The ferrets could be taken in the house while the rabbits are out playing and the ferrets would not have free access to the back garden (not even under supervision) as I wouldn't want them to see each other. The ferrets would get taken out for walks on a harness and exercised in the lounge, there is also a large grassy area outside my house that could be used when there aren't kids playing there. I have a small front garden too that the ferrets could run in but I don't think it would be safe to keep their hutch there.

Does anyone on here keep both species in the same garden or room indoors? Do you take any extra precautions?


----------



## bampoisongirl (Mar 28, 2008)

Don't ferrets eat rabbits? Or am I making that up :lol2:


----------



## selina20 (May 28, 2008)

bampoisongirl said:


> Don't ferrets eat rabbits? Or am I making that up :lol2:


Yep lol


----------



## samurai (Sep 9, 2009)

Yes they do eat rabbits, hence me not yet having a ferret and asking the questions


----------



## feorag (Jul 31, 2007)

Seemed a sensible question to me - no good getting them and then finding that everyone says you're daft for putting 2 species like that close to each other! :2thumb:


----------



## Rowena (Mar 9, 2012)

I've kept rabbits and ferrets in the same room, neither cared about each other.
The ferrets were far more interested in trying to get to the rats in the other room.
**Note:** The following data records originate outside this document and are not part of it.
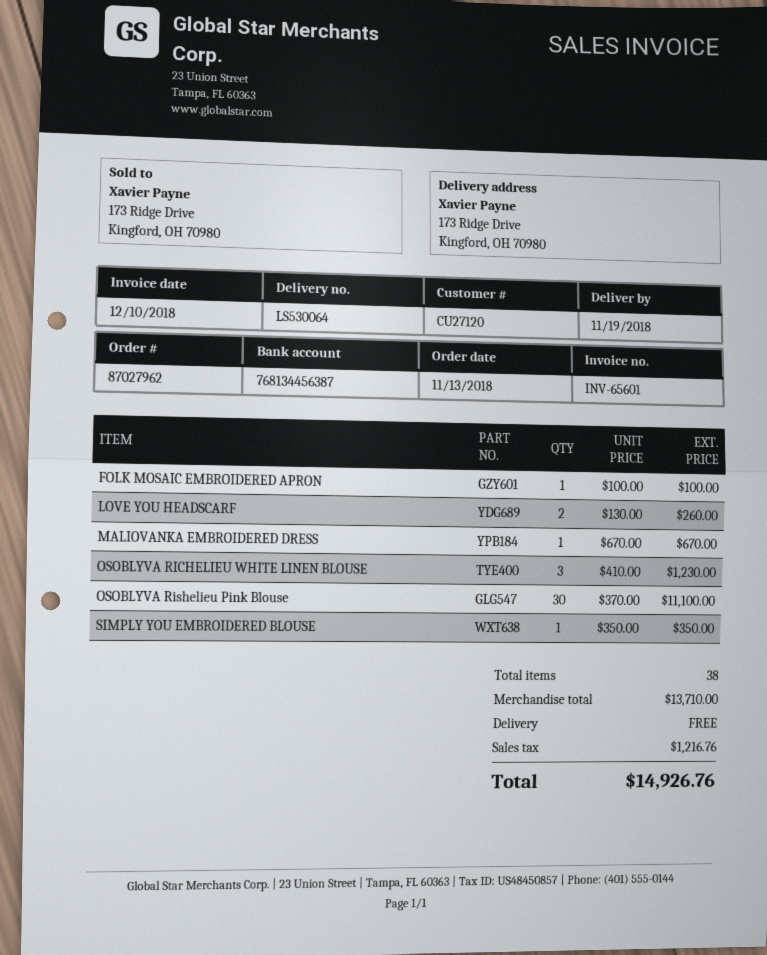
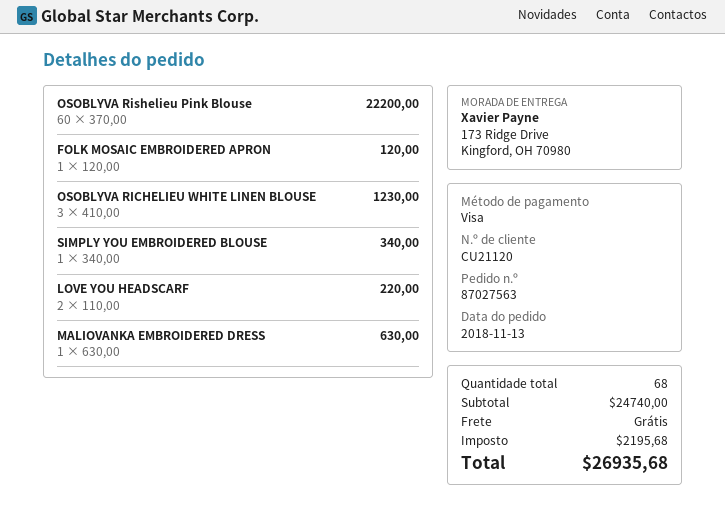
order number: 87027962 -> 87027563
customer number: CU27120 -> CU21120
FOLK MOSAIC EMBROIDERED APRON: 1 x 100.00 = 100.00 -> 1 x 120.00 = 120.00
LOVE YOU HEADSCARF: 2 x 130.00 = 260.00 -> 2 x 110.00 = 220.00
MALIOVANKA EMBROIDERED DRESS: 1 x 670.00 = 670.00 -> 1 x 630.00 = 630.00
OSOBLYVA Rishelieu Pink Blouse: 30 x 370.00 = 11100.00 -> 60 x 370.00 = 22200.00
SIMPLY YOU EMBROIDERED BLOUSE: 1 x 350.00 = 350.00 -> 1 x 340.00 = 340.00
total quantity: 38 -> 68
subtotal: 13710.00 -> 24740.00
tax: 1216.76 -> 2195.68
total: 14926.76 -> 26935.68

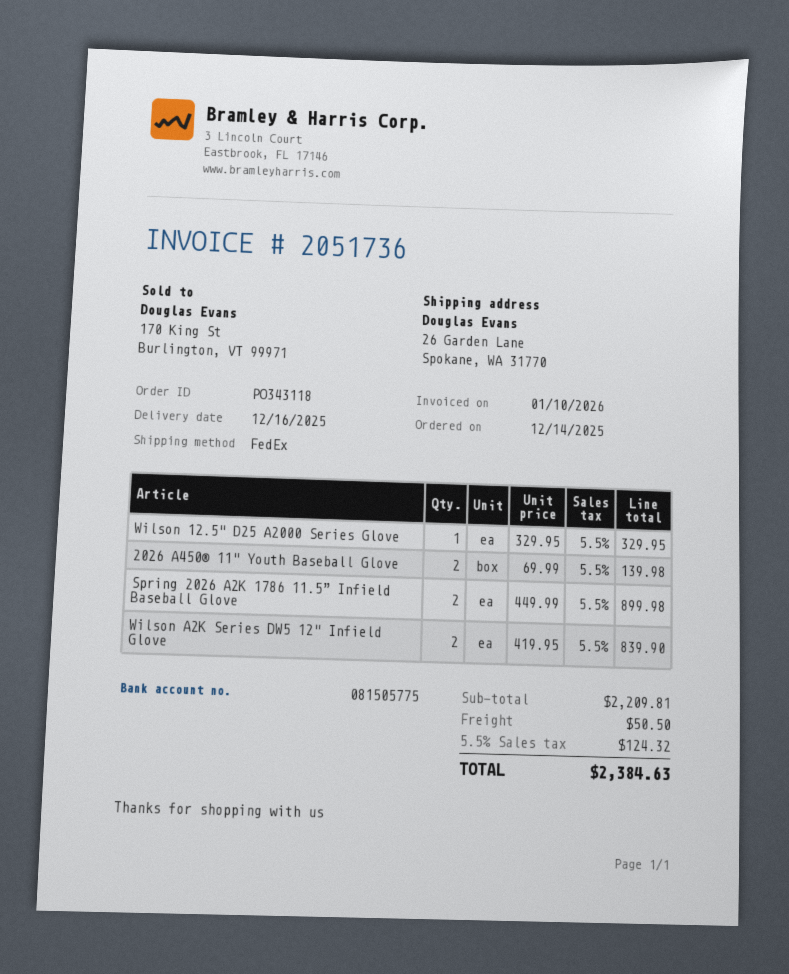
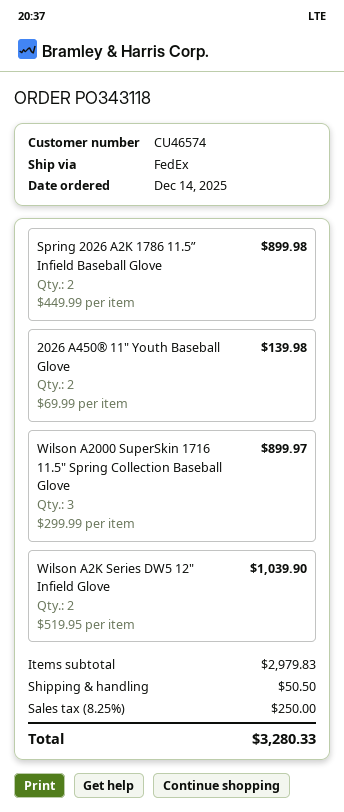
Wilson 12.5" D25 A2000 Series Glove: 1 x 329.95 = 329.95 -> none
Wilson A2K Series DW5 12" Infield Glove: 2 x 419.95 = 839.90 -> 2 x 519.95 = 1039.90
Wilson A2000 SuperSkin 1716 11.5" Spring Collection Baseball Glove: none -> 3 x 299.99 = 899.97
subtotal: 2209.81 -> 2979.83
tax: 5.5% = 124.32 -> 8.25% = 250.00
total: 2384.63 -> 3280.33

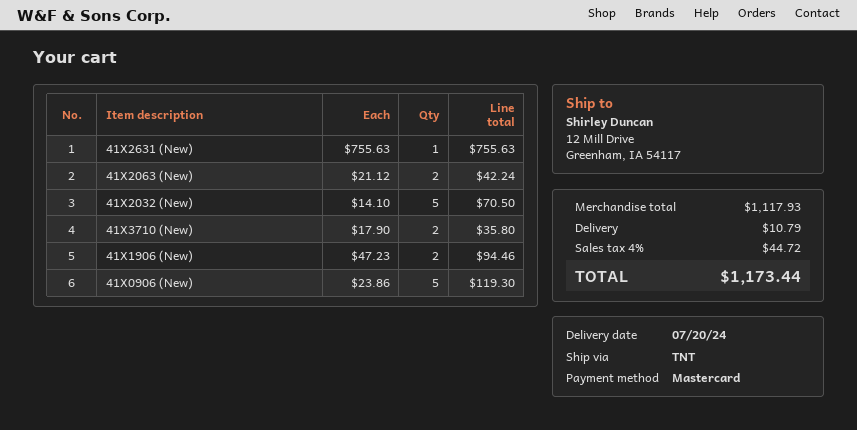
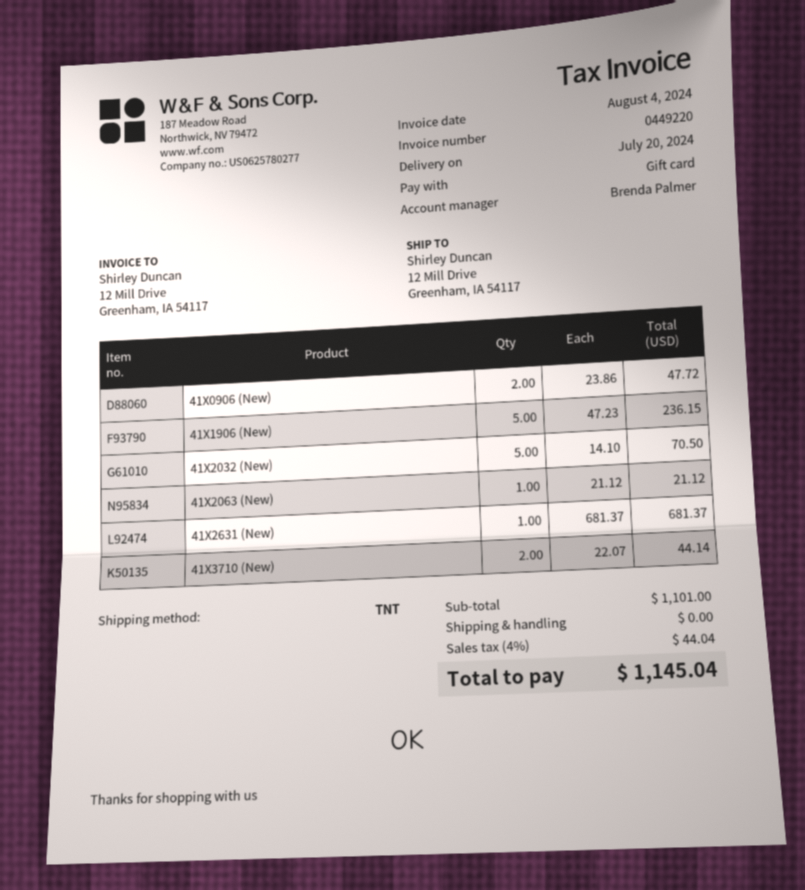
payment method: Mastercard -> gift card
41X2631 (New): 1 x 755.63 = 755.63 -> 1 x 681.37 = 681.37
41X2063 (New): 2 x 21.12 = 42.24 -> 1 x 21.12 = 21.12
41X3710 (New): 2 x 17.90 = 35.80 -> 2 x 22.07 = 44.14
41X1906 (New): 2 x 47.23 = 94.46 -> 5 x 47.23 = 236.15
41X0906 (New): 5 x 23.86 = 119.30 -> 2 x 23.86 = 47.72
subtotal: 1117.93 -> 1101.00
shipping: 10.79 -> 0.00
tax: 4% = 44.72 -> 4% = 44.04
total: 1173.44 -> 1145.04

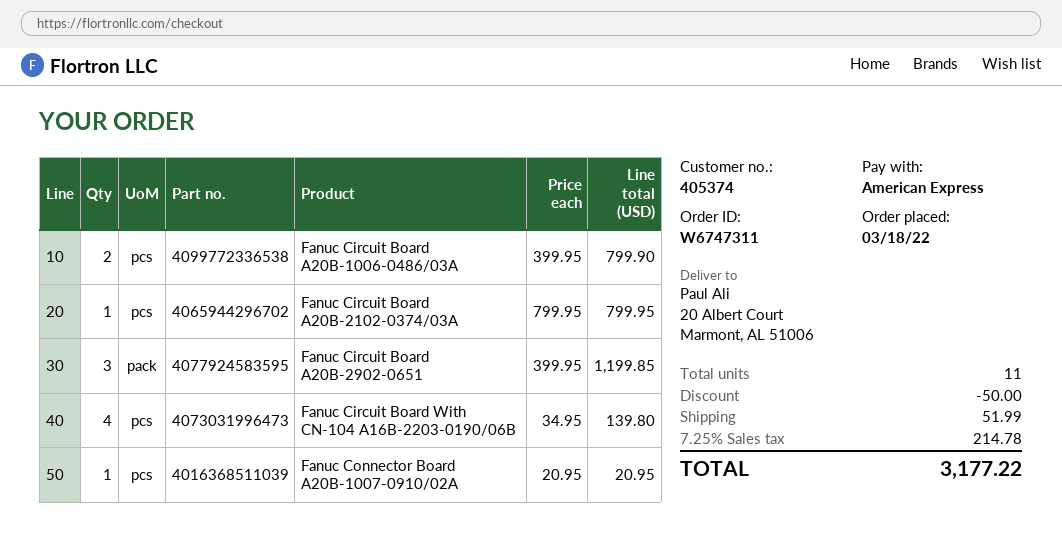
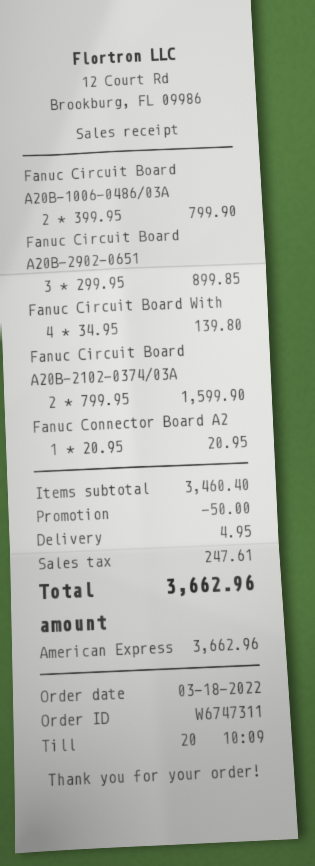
Fanuc Circuit Board A20B-2102-0374/03A: 1 x 799.95 = 799.95 -> 2 x 799.95 = 1599.90
Fanuc Circuit Board A20B-2902-0651: 3 x 399.95 = 1199.85 -> 3 x 299.95 = 899.85
shipping: 51.99 -> 4.95
tax: 214.78 -> 247.61
total: 3177.22 -> 3662.96

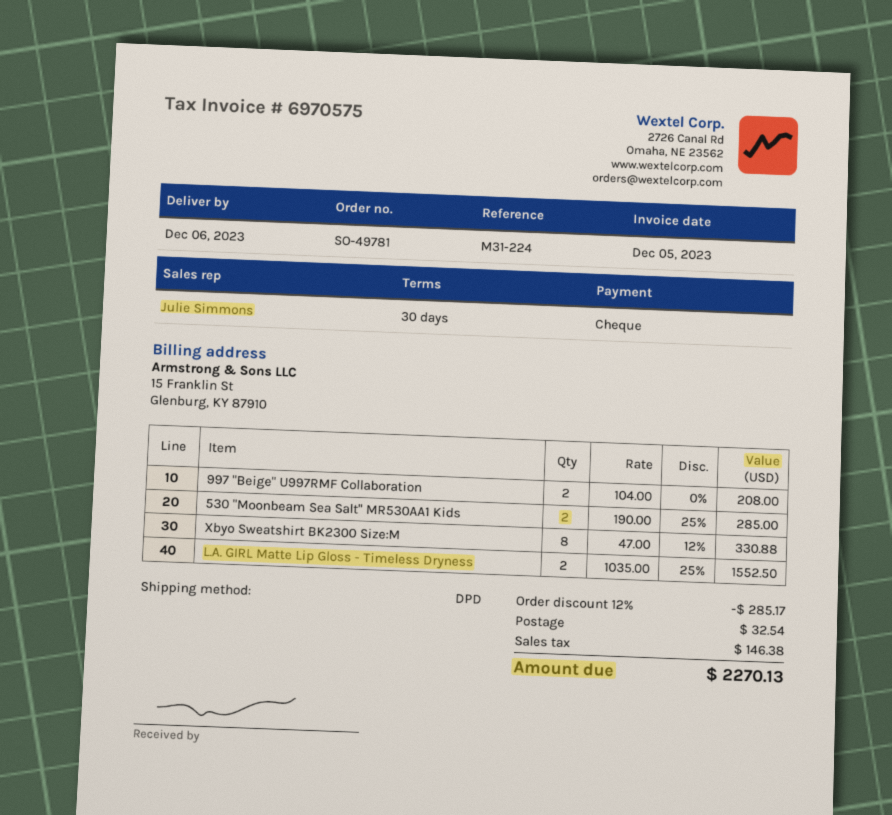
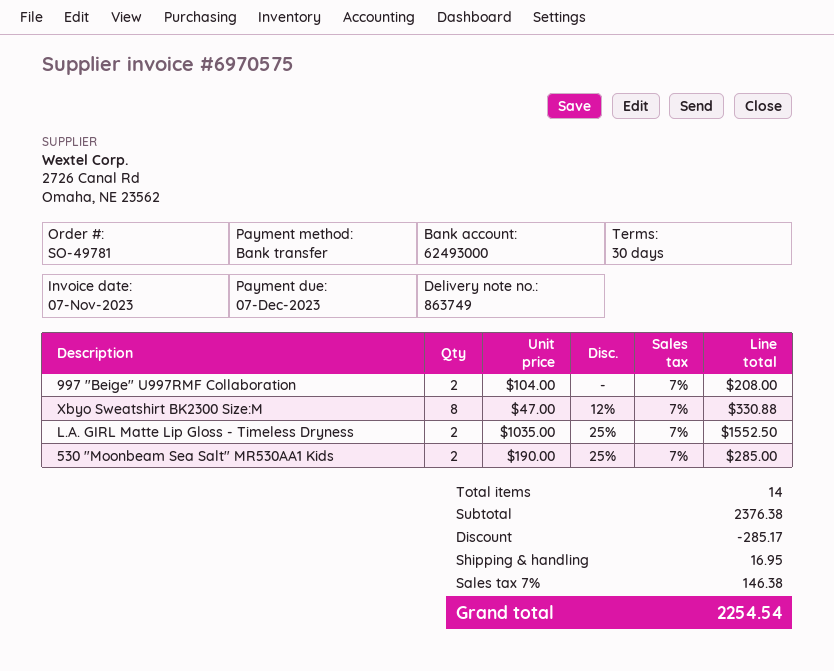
invoice date: 2023-12-05 -> 2023-11-07
payment method: cheque -> bank transfer
shipping: 32.54 -> 16.95
total: 2270.13 -> 2254.54

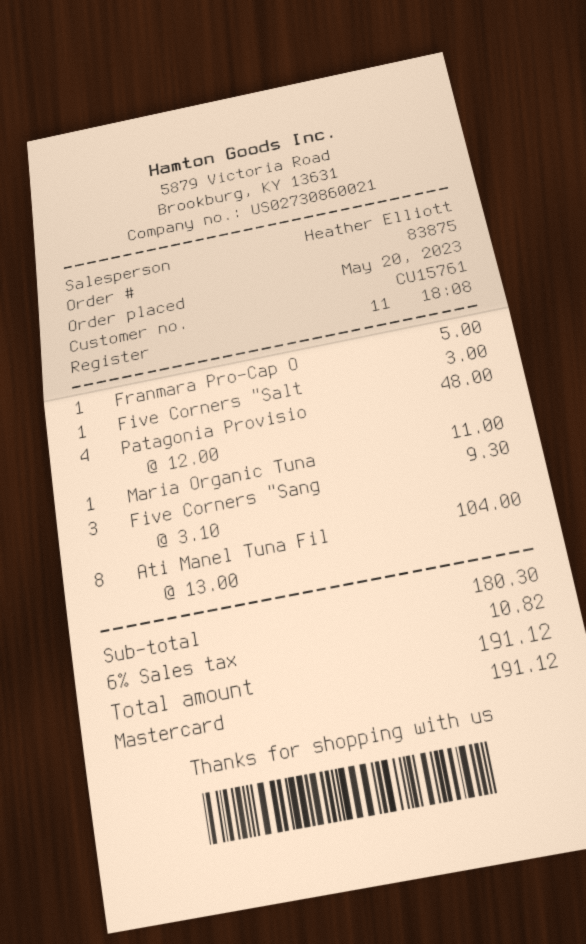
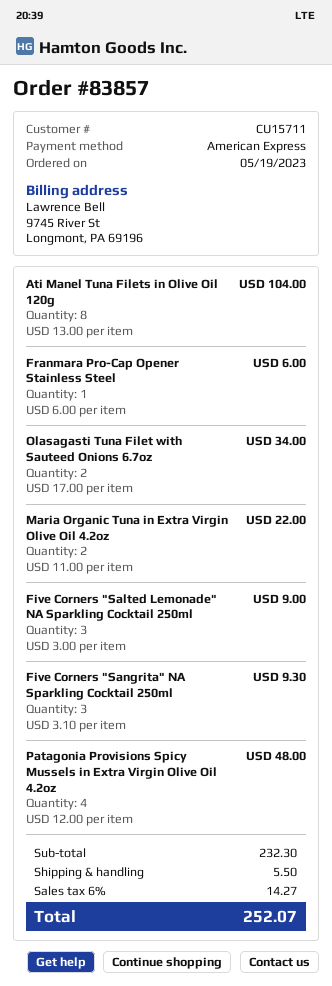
order number: 83875 -> 83857
order date: 2023-05-20 -> 2023-05-19
customer number: CU15761 -> CU15711
payment method: Mastercard -> American Express
Franmara Pro-Cap O: 1 x 5.00 = 5.00 -> 1 x 6.00 = 6.00
Five Corners "Salt: 1 x 3.00 = 3.00 -> 3 x 3.00 = 9.00
Maria Organic Tuna: 1 x 11.00 = 11.00 -> 2 x 11.00 = 22.00
Olasagasti Tuna Filet with Sauteed Onions 6.7oz: none -> 2 x 17.00 = 34.00
subtotal: 180.30 -> 232.30
shipping: none -> 5.50
tax: 6% = 10.82 -> 6% = 14.27
total: 191.12 -> 252.07

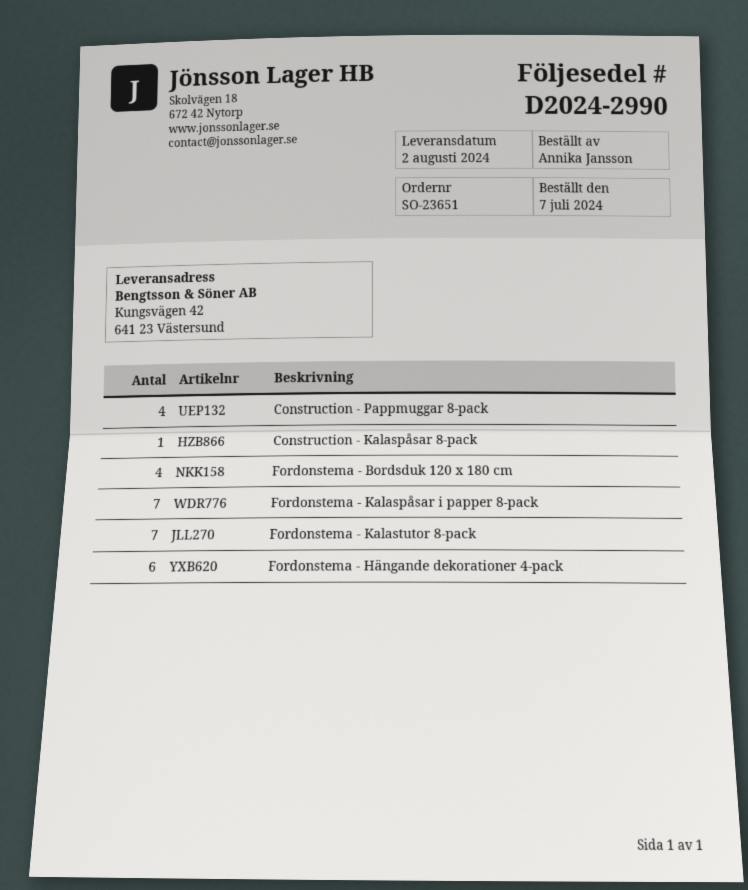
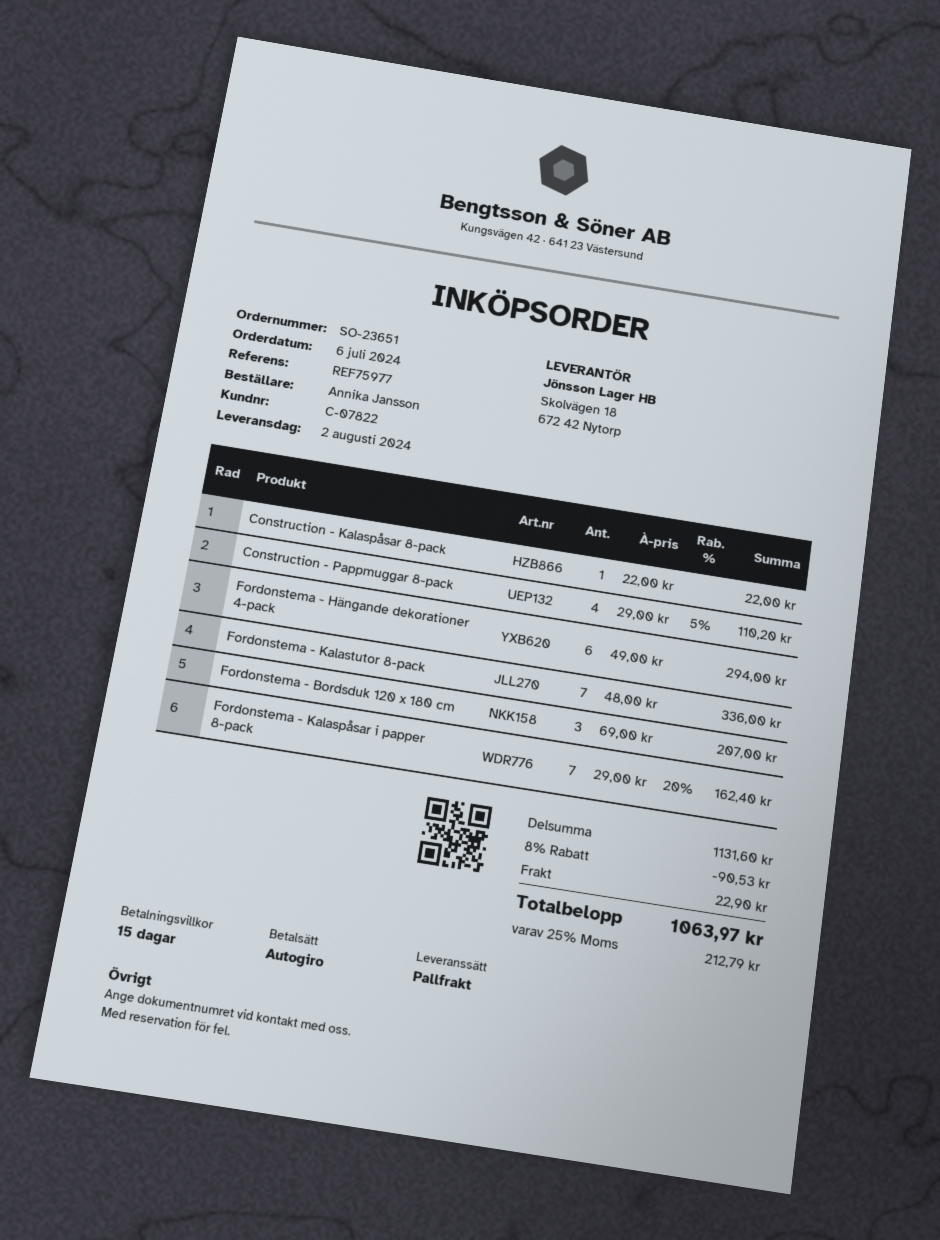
order date: 2024-07-07 -> 2024-07-06
Fordonstema - Bordsduk 120 x 180 cm: 4 -> 3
It really varies though, if you have rabbits that are easily stressed out then it's not an ideal idea to have them in the same vicinity. 
You could also be landed with a ferret that wont leave them alone.

Ferrets will eat a rabbit but their sole purpose in hunting is to flush them out of the warrens for them to be shot.


----------



## Charlie BRB (Jul 31, 2013)

in college we have a large 10ft by 6ft open top glass enclosure which is divided into three, the ferrets could always see the rabbits but were never bothered by them


----------



## mitsi (Feb 1, 2012)

our rabbits and ferrets are around 4m apart, wouldn't let them be together as have seen first hand what a ferret can do to a rabbit when I was younger, so just wouldn't risk it, don't have any problems with them as they are, when the ferrets are out in the garden the rabbits are kept away and vice versa.


----------



## bbav (Oct 17, 2007)

Depends on the prey drive of the ferrets and how stressy your rabbits are to be honest.
We keep 4 ferrets in big indoor cages with a free roaming house rabbit and have had no problems at all..The rabbit hops-sniffs around the ferrets cages..yes the ferrets sniff at the rabbit but that's all really.We have let the rabbit have (very supervised ) face to face meetings outside of the cage with our 2 older boys as we know neither of them have a high prey drive.
The other 2 have a slightly higher prey drive so have only met though the cage bars.But are getting better..one even had his nose chinned while sniffing though the cage the other week lol.


----------



## miss_ferret (Feb 4, 2010)

my ferret shed is less than 1m from the side of the rabbit shed, neither are bothered. just use common sense and make sure any exposed wire in the rabbit shed is small enough that the ferrets head cant get through. 

I would say that if you're going to have problems at all, its going to be with the ferrets prey drive going mental, but just make sure they cant get in, are well fed and have better things to occupy them than rabbit mascaraing and you should be fine. 

to give an example, most of mine are retired workers, I feed rabbit on a regular basis, yet what was the first thing my former best rabbiter did when she got past me one day? try to play with the goat.


----------



## x Sarah x (Nov 16, 2007)

My rabbits have the run of the garden and regularly go up to the ferret enclosure and rub noses with them, neither seem to really care, rabbits can get nervous about the smell of ferrets and very jumpyn but they do get used to it over time once they realise they are in no danger.


----------



## samurai (Sep 9, 2009)

Ok thanks, might be a possibility then


----------